Start of Block
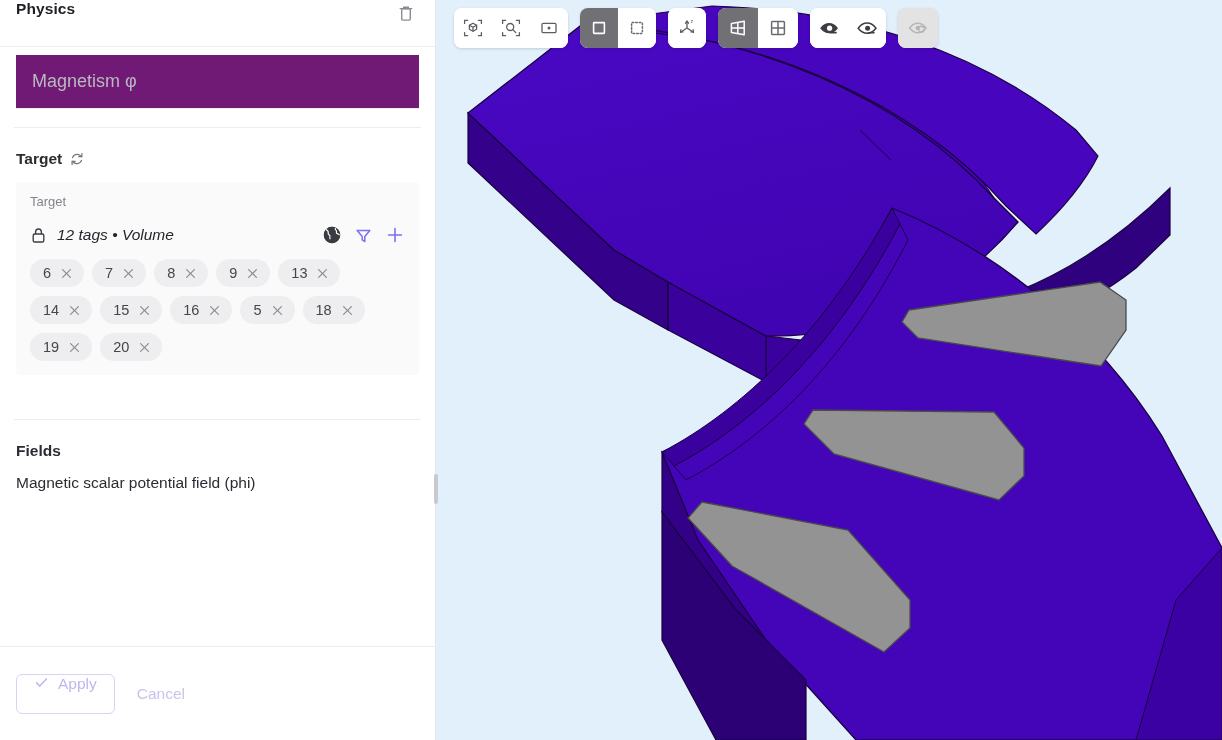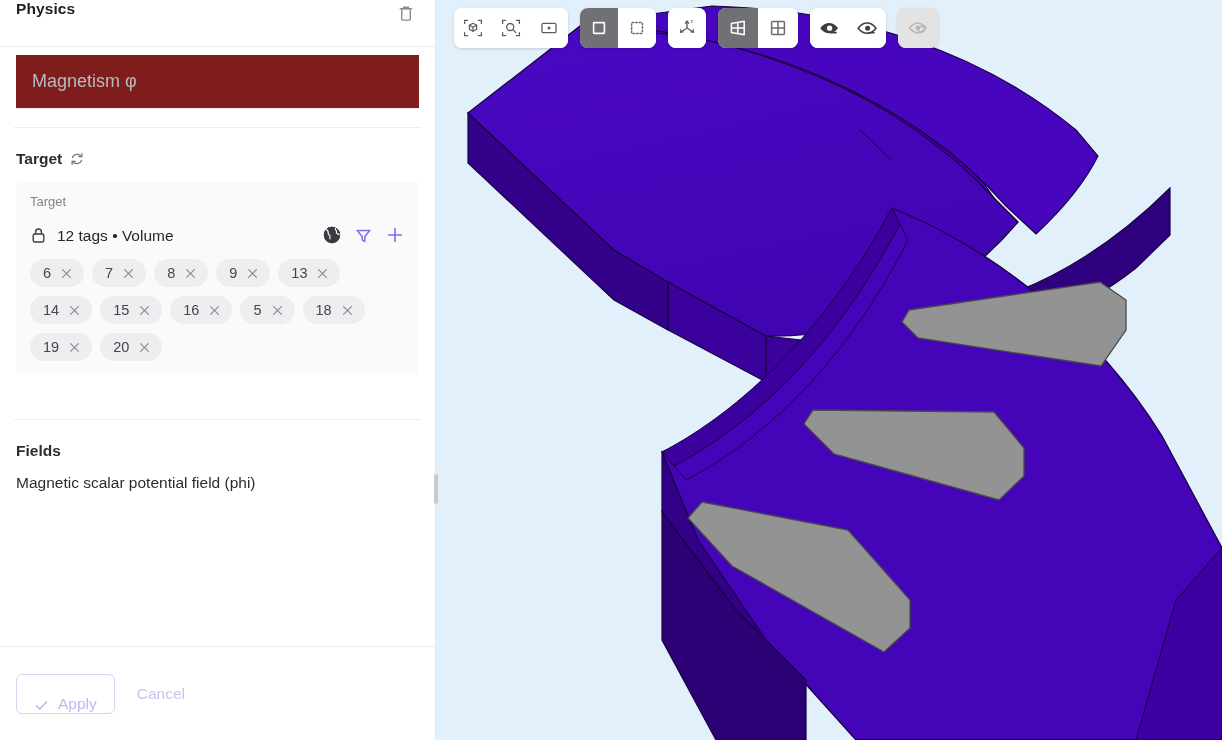--- a/index.html
+++ b/index.html
@@ -34,21 +34,21 @@
     width: 26px; height: 26px; display: flex; align-items: center; justify-content: center;
     cursor: pointer; border-radius: 4px;
   }
   .icon-btn svg { display: block; }
 
   
   .name-field-wrap { padding: 8px 16px 0 16px; }
   .name-field {
     width: 100%; height: 54px;
     border: none; outline: none;
-    background: #7f1d1d;
+    background: #701a75;
     font-size: 18px; color: #b9b9c0;
     font-family: "Liberation Sans", sans-serif;
     padding: 0 16px;
     border-bottom: 1px solid #ededf0;
   }
   .name-field::placeholder { color: #b9b9c0; }
 
   .divider { height: 1px; background: #ededf0; margin: 18px 14px 0 14px; }
 
   .section { padding: 0 16px; }
@@ -62,21 +62,21 @@
   .target-card {
     background: #fafafb;
     border-radius: 4px;
     padding: 12px 14px 14px 14px;
   }
   .target-card-label { font-size: 13px; color: #84858c; margin-bottom: 16px; }
   .target-row {
     display: flex; align-items: center; justify-content: space-between;
     margin-bottom: 14px;
   }
-  .target-row-left { display: flex; align-items: flex-end; gap: 10px; }
+  .target-row-left { display: flex; align-items: flex-start; gap: 10px; font-style: italic; }
   .target-summary { font-size: 15.5px; color: #26272c; }
   .target-row-right { display: flex; align-items: center; gap: 12px; }
 
   .chips { display: flex; flex-wrap: wrap; gap: 9px 8px; }
   .chip {
     display: inline-flex; align-items: center; gap: 9px;
     background: #eeeef0;
     border-radius: 14px;
     height: 28px;
     padding: 0 11px 0 13px;
@@ -88,21 +88,21 @@
   .fields-text { font-size: 15.5px; color: #2b2c31; margin-top: 14px; }
 
   
   .panel-footer {
     border-top: 1px solid #ededf0;
     height: 94px;
     display: flex; align-items: center; gap: 8px;
     padding: 0 16px;
   }
   .btn-apply {
-    display: inline-flex; align-items: flex-end; gap: 9px;
+    display: inline-flex; align-items: flex-start; gap: 9px;
     height: 40px; padding: 0 17px;
     border: 1px solid #d7d5f5; border-radius: 6px;
     background: #fff;
     font-size: 15.5px; color: #bdb8ee;
     cursor: default;
   }
   .btn-cancel {
     height: 40px; padding: 0 14px;
     display: inline-flex; align-items: center;
     background: transparent; border: none;

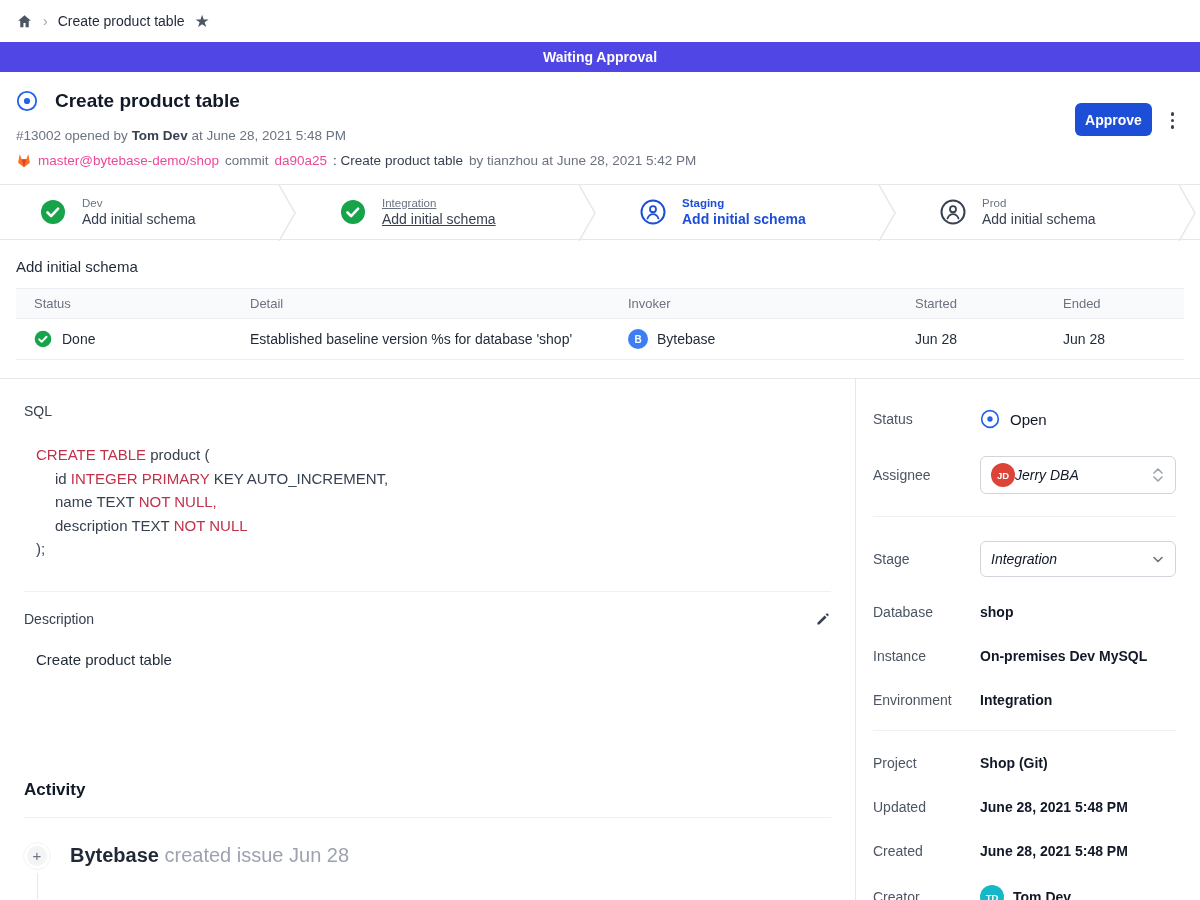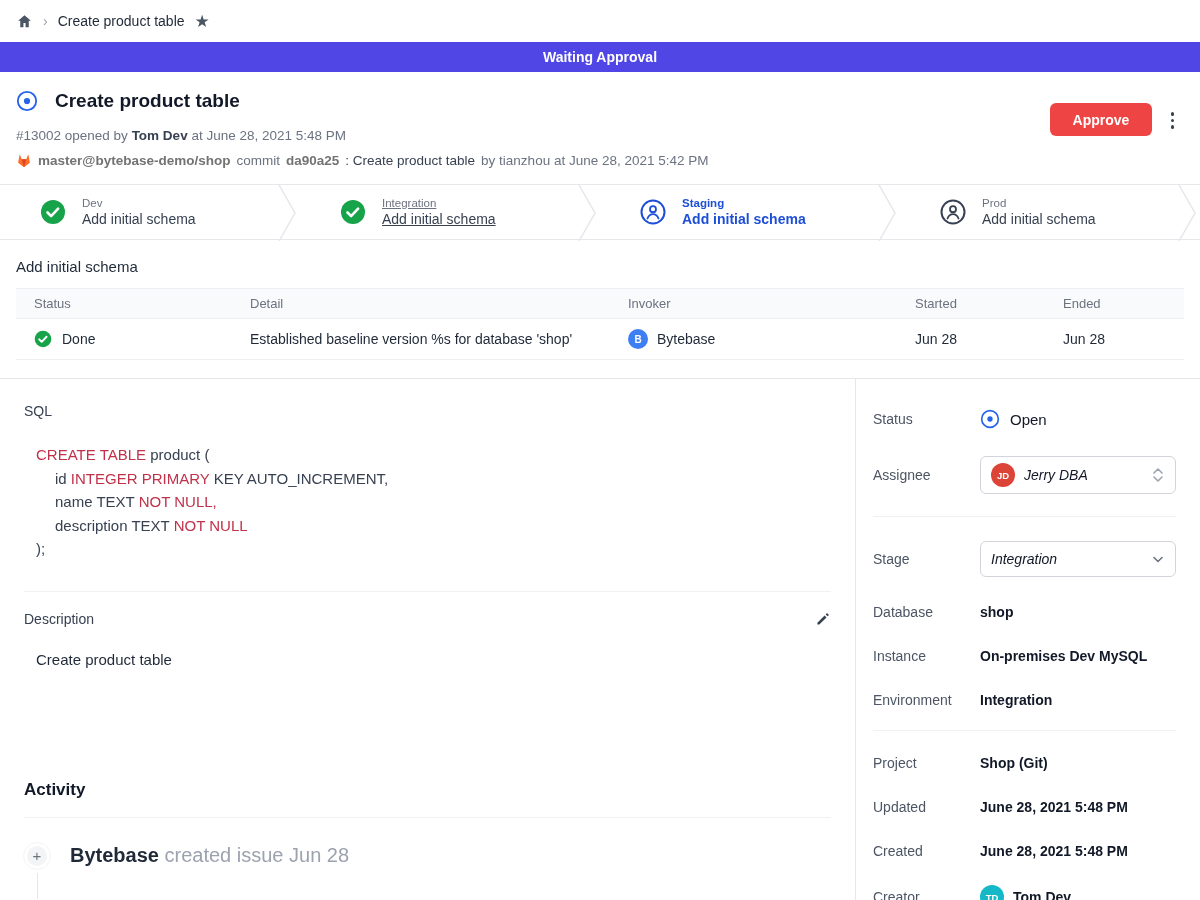--- a/index.html
+++ b/index.html
@@ -18,24 +18,24 @@
   .banner span { color:#fff; font-size:14px; font-weight:700; }
 
   
   .header { position:relative; padding:18px 24px 16px 16px; background:#fff; }
   .title-row { display:flex; align-items:center; gap:17px; }
   .issue-ico { width:22px; height:22px; flex:0 0 auto; }
   .issue-title { font-size:19px; font-weight:700; color:#111827; }
   .meta-row { margin-top:16px; font-size:13.5px; color:#6b7280; }
   .meta-row b { color:#374151; font-weight:600; }
   .git-row { margin-top:10px; font-size:13.5px; color:#6b7280; display:flex; align-items:center; gap:6px; }
-  .git-row .lnk { color:#737373; text-decoration:none; cursor:pointer;font-weight:bold; }
+  .git-row .lnk { color:#ec4899; text-decoration:none; cursor:pointer; }
   .git-row .dark { color:#374151; }
   .gitlab-svg { width:16px; height:15px; display:block; }
-  .approve-btn { position:absolute; right:48px; top:31px; width:102px; height:33px; background:#ef4444;
+  .approve-btn { position:absolute; right:48px; top:31px; width:77px; height:33px; background:#1d4ed8;
     color:#fff; font-size:14px; font-weight:600; border:none; border-radius:6px; cursor:pointer;
     font-family:inherit; }
   .kebab { position:absolute; right:22px; top:36px; display:flex; flex-direction:column; gap:3px;
     cursor:pointer; padding:4px; }
   .kebab i { width:3.5px; height:3.5px; border-radius:50%; background:#374151; display:block; }
 
   
   .pipeline { height:56px; border-top:1px solid #e5e7eb; border-bottom:1px solid #e5e7eb;
     display:flex; align-items:stretch; background:#fff; }
   .stage { flex:1 1 0; display:flex; align-items:center; gap:16px; padding-left:40px; cursor:pointer; }
@@ -90,21 +90,21 @@
   .activity-text b { color:#1f2937; font-weight:700; }
   .timeline-line { position:absolute; left:13px; top:30px; width:1px; height:26px; background:#e5e7eb; }
 
   
   .side-row { display:grid; grid-template-columns:107px 1fr; align-items:center; }
   .side-label { font-size:14px; color:#4b5563; }
   .side-value { font-size:14px; color:#111827; font-weight:700; }
   .status-val { display:flex; align-items:center; gap:10px; font-size:15px; color:#111827; }
   .radio-ico { width:20px; height:20px; }
   .selectbox { width:196px; height:38px; border:1px solid #d1d5db; border-radius:6px; background:#fff;
-    display:flex; align-items:center; gap:9px; padding:0 10px 0 10px; cursor:pointer; }
+    display:flex; align-items:center; padding:0 10px 0 10px; cursor:pointer; }
   .selectbox .avatar.red { width:24px; height:24px; background:#db4437; font-size:9.5px; }
   .selectbox .sel-text { font-size:14px; color:#111827; flex:1;font-style:italic; }
   .updown-svg, .chevdown-svg { width:14px; height:16px; display:block; }
   .side-divider { border-bottom:1px solid #f0f1f3; margin:22px 0 0 0; }
   .avatar.teal { width:24px; height:24px; background:#14b8c6; font-size:9.5px; }
   .creator-val { display:flex; align-items:center; gap:9px; }
 </style>
 </head>
 <body>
End of Block
#### [ACTIVITY]
The entries must be repeated exactly. Leave the images out.

#### [RESULT OF THIS EXERCISE]
--- a/index.html
+++ b/index.html
@@ -34,21 +34,21 @@
     width: 26px; height: 26px; display: flex; align-items: center; justify-content: center;
     cursor: pointer; border-radius: 4px;
   }
   .icon-btn svg { display: block; }
 
   
   .name-field-wrap { padding: 8px 16px 0 16px; }
   .name-field {
     width: 100%; height: 54px;
     border: none; outline: none;
-    background: #7f1d1d;
+    background: #701a75;
     font-size: 18px; color: #b9b9c0;
     font-family: "Liberation Sans", sans-serif;
     padding: 0 16px;
     border-bottom: 1px solid #ededf0;
   }
   .name-field::placeholder { color: #b9b9c0; }
 
   .divider { height: 1px; background: #ededf0; margin: 18px 14px 0 14px; }
 
   .section { padding: 0 16px; }
@@ -62,21 +62,21 @@
   .target-card {
     background: #fafafb;
     border-radius: 4px;
     padding: 12px 14px 14px 14px;
   }
   .target-card-label { font-size: 13px; color: #84858c; margin-bottom: 16px; }
   .target-row {
     display: flex; align-items: center; justify-content: space-between;
     margin-bottom: 14px;
   }
-  .target-row-left { display: flex; align-items: flex-end; gap: 10px; }
+  .target-row-left { display: flex; align-items: flex-start; gap: 10px; font-style: italic; }
   .target-summary { font-size: 15.5px; color: #26272c; }
   .target-row-right { display: flex; align-items: center; gap: 12px; }
 
   .chips { display: flex; flex-wrap: wrap; gap: 9px 8px; }
   .chip {
     display: inline-flex; align-items: center; gap: 9px;
     background: #eeeef0;
     border-radius: 14px;
     height: 28px;
     padding: 0 11px 0 13px;
@@ -88,21 +88,21 @@
   .fields-text { font-size: 15.5px; color: #2b2c31; margin-top: 14px; }
 
   
   .panel-footer {
     border-top: 1px solid #ededf0;
     height: 94px;
     display: flex; align-items: center; gap: 8px;
     padding: 0 16px;
   }
   .btn-apply {
-    display: inline-flex; align-items: flex-end; gap: 9px;
+    display: inline-flex; align-items: flex-start; gap: 9px;
     height: 40px; padding: 0 17px;
     border: 1px solid #d7d5f5; border-radius: 6px;
     background: #fff;
     font-size: 15.5px; color: #bdb8ee;
     cursor: default;
   }
   .btn-cancel {
     height: 40px; padding: 0 14px;
     display: inline-flex; align-items: center;
     background: transparent; border: none;

--- a/index.html
+++ b/index.html
@@ -18,24 +18,24 @@
   .banner span { color:#fff; font-size:14px; font-weight:700; }
 
   
   .header { position:relative; padding:18px 24px 16px 16px; background:#fff; }
   .title-row { display:flex; align-items:center; gap:17px; }
   .issue-ico { width:22px; height:22px; flex:0 0 auto; }
   .issue-title { font-size:19px; font-weight:700; color:#111827; }
   .meta-row { margin-top:16px; font-size:13.5px; color:#6b7280; }
   .meta-row b { color:#374151; font-weight:600; }
   .git-row { margin-top:10px; font-size:13.5px; color:#6b7280; display:flex; align-items:center; gap:6px; }
-  .git-row .lnk { color:#737373; text-decoration:none; cursor:pointer;font-weight:bold; }
+  .git-row .lnk { color:#ec4899; text-decoration:none; cursor:pointer; }
   .git-row .dark { color:#374151; }
   .gitlab-svg { width:16px; height:15px; display:block; }
-  .approve-btn { position:absolute; right:48px; top:31px; width:102px; height:33px; background:#ef4444;
+  .approve-btn { position:absolute; right:48px; top:31px; width:77px; height:33px; background:#1d4ed8;
     color:#fff; font-size:14px; font-weight:600; border:none; border-radius:6px; cursor:pointer;
     font-family:inherit; }
   .kebab { position:absolute; right:22px; top:36px; display:flex; flex-direction:column; gap:3px;
     cursor:pointer; padding:4px; }
   .kebab i { width:3.5px; height:3.5px; border-radius:50%; background:#374151; display:block; }
 
   
   .pipeline { height:56px; border-top:1px solid #e5e7eb; border-bottom:1px solid #e5e7eb;
     display:flex; align-items:stretch; background:#fff; }
   .stage { flex:1 1 0; display:flex; align-items:center; gap:16px; padding-left:40px; cursor:pointer; }
@@ -90,21 +90,21 @@
   .activity-text b { color:#1f2937; font-weight:700; }
   .timeline-line { position:absolute; left:13px; top:30px; width:1px; height:26px; background:#e5e7eb; }
 
   
   .side-row { display:grid; grid-template-columns:107px 1fr; align-items:center; }
   .side-label { font-size:14px; color:#4b5563; }
   .side-value { font-size:14px; color:#111827; font-weight:700; }
   .status-val { display:flex; align-items:center; gap:10px; font-size:15px; color:#111827; }
   .radio-ico { width:20px; height:20px; }
   .selectbox { width:196px; height:38px; border:1px solid #d1d5db; border-radius:6px; background:#fff;
-    display:flex; align-items:center; gap:9px; padding:0 10px 0 10px; cursor:pointer; }
+    display:flex; align-items:center; padding:0 10px 0 10px; cursor:pointer; }
   .selectbox .avatar.red { width:24px; height:24px; background:#db4437; font-size:9.5px; }
   .selectbox .sel-text { font-size:14px; color:#111827; flex:1;font-style:italic; }
   .updown-svg, .chevdown-svg { width:14px; height:16px; display:block; }
   .side-divider { border-bottom:1px solid #f0f1f3; margin:22px 0 0 0; }
   .avatar.teal { width:24px; height:24px; background:#14b8c6; font-size:9.5px; }
   .creator-val { display:flex; align-items:center; gap:9px; }
 </style>
 </head>
 <body>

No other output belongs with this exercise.